• Task prompt
The lines below starting at the line containing "[109,200,652,220] [68,229,365,251] //" and ending at the line containing "(824, 126) none" are to be repeated exactly, with both ends kept and nothing else added.

• Supplied data
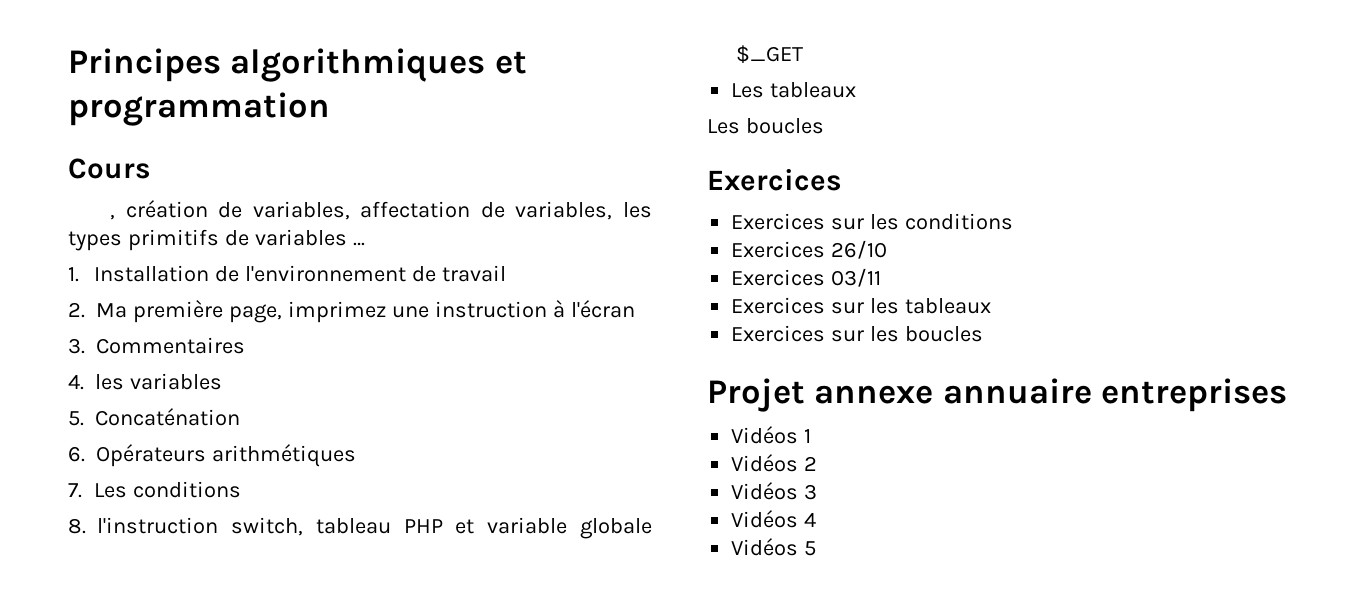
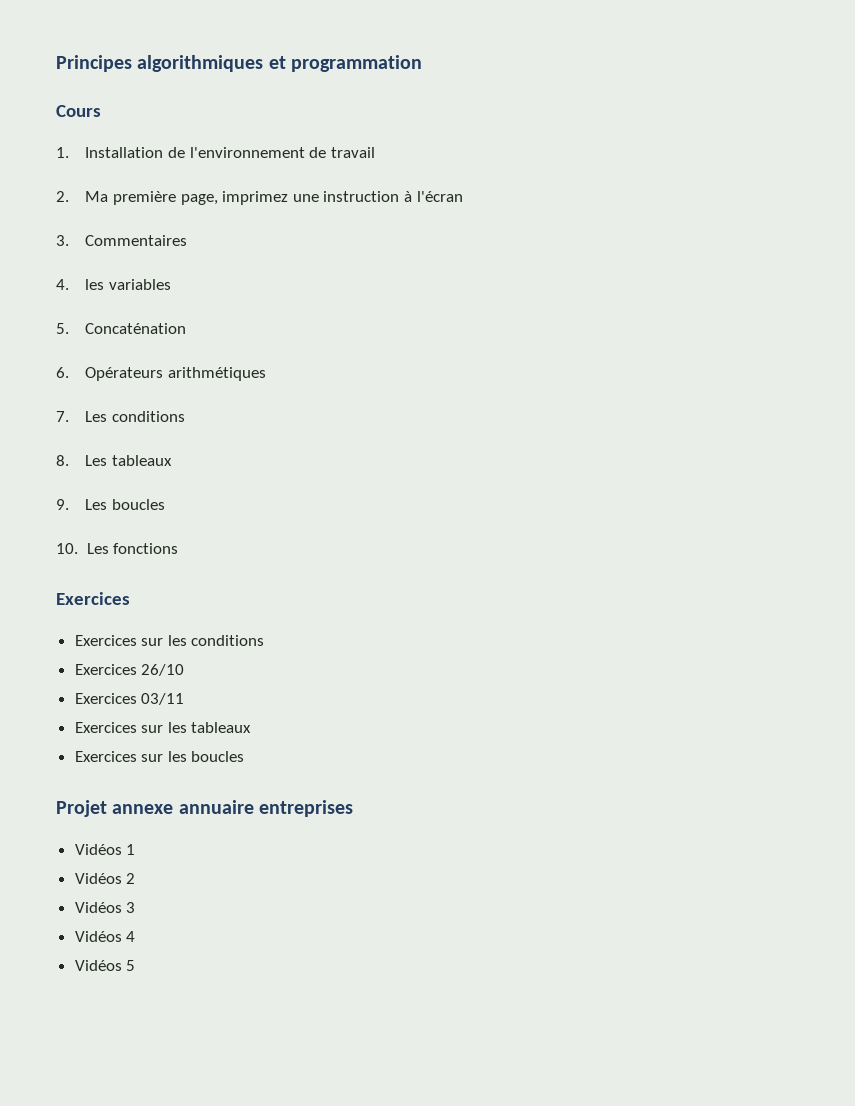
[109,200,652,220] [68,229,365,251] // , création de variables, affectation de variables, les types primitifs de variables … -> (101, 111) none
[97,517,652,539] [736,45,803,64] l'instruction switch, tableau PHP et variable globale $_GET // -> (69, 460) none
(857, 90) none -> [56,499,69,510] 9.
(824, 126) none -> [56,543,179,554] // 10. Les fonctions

==

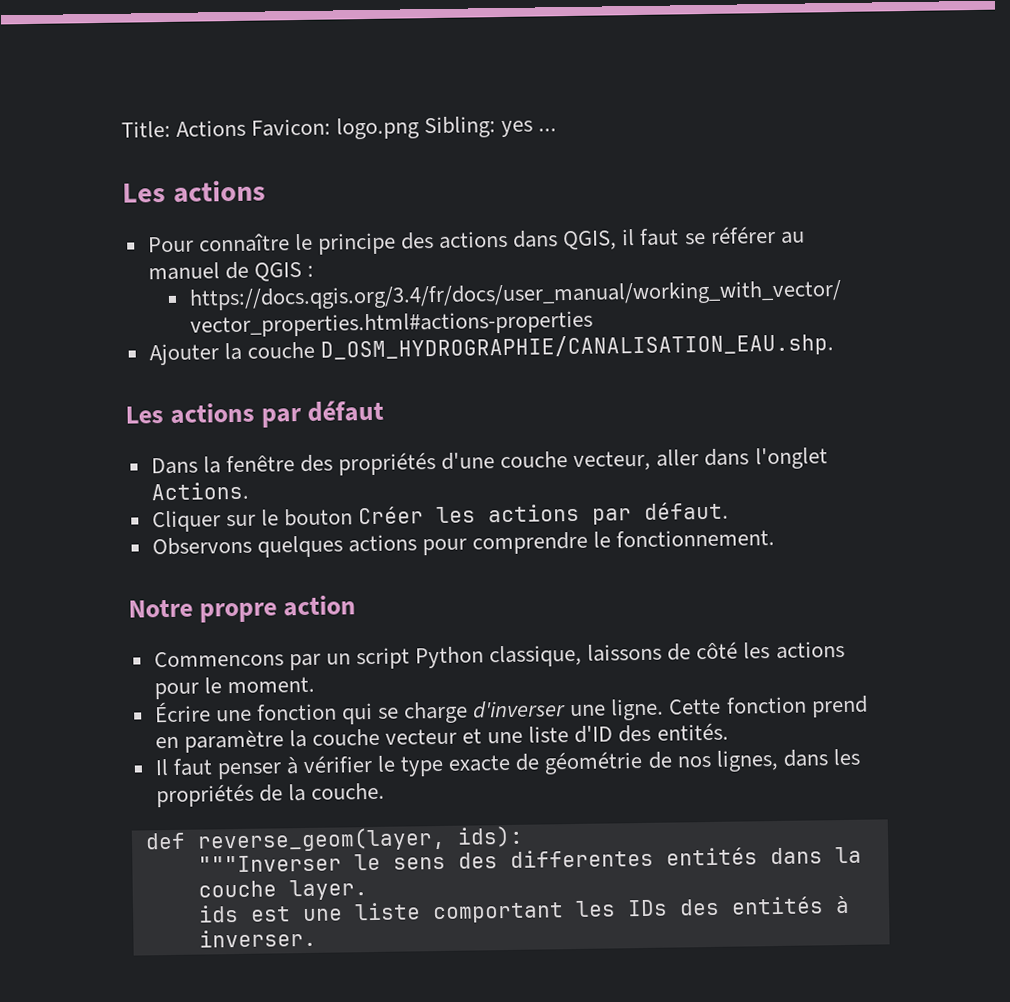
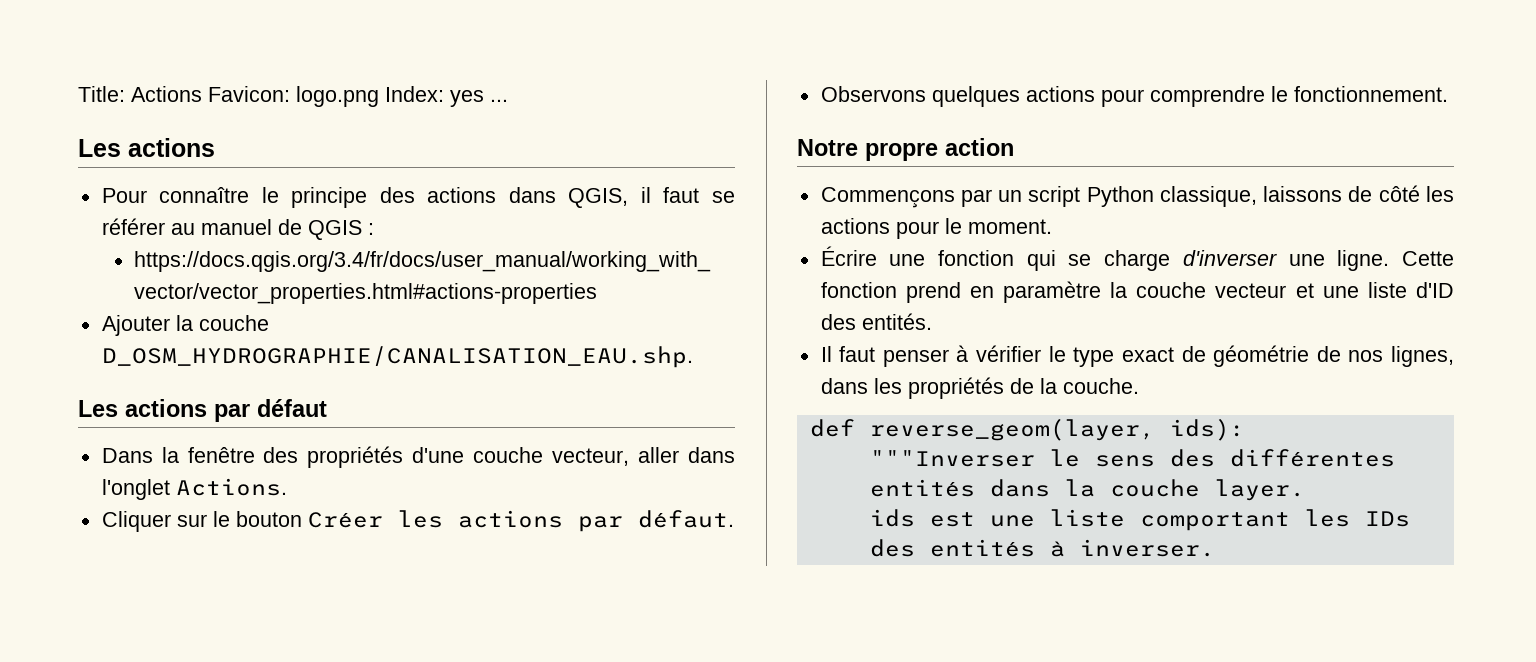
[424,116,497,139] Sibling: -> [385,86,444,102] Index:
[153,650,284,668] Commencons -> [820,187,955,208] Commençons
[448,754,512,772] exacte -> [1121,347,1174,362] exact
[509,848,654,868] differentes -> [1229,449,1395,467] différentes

• Output below
[109,200,652,220] [68,229,365,251] // , création de variables, affectation de variables, les types primitifs de variables … -> (101, 111) none
[97,517,652,539] [736,45,803,64] l'instruction switch, tableau PHP et variable globale $_GET // -> (69, 460) none
(857, 90) none -> [56,499,69,510] 9.
(824, 126) none -> [56,543,179,554] // 10. Les fonctions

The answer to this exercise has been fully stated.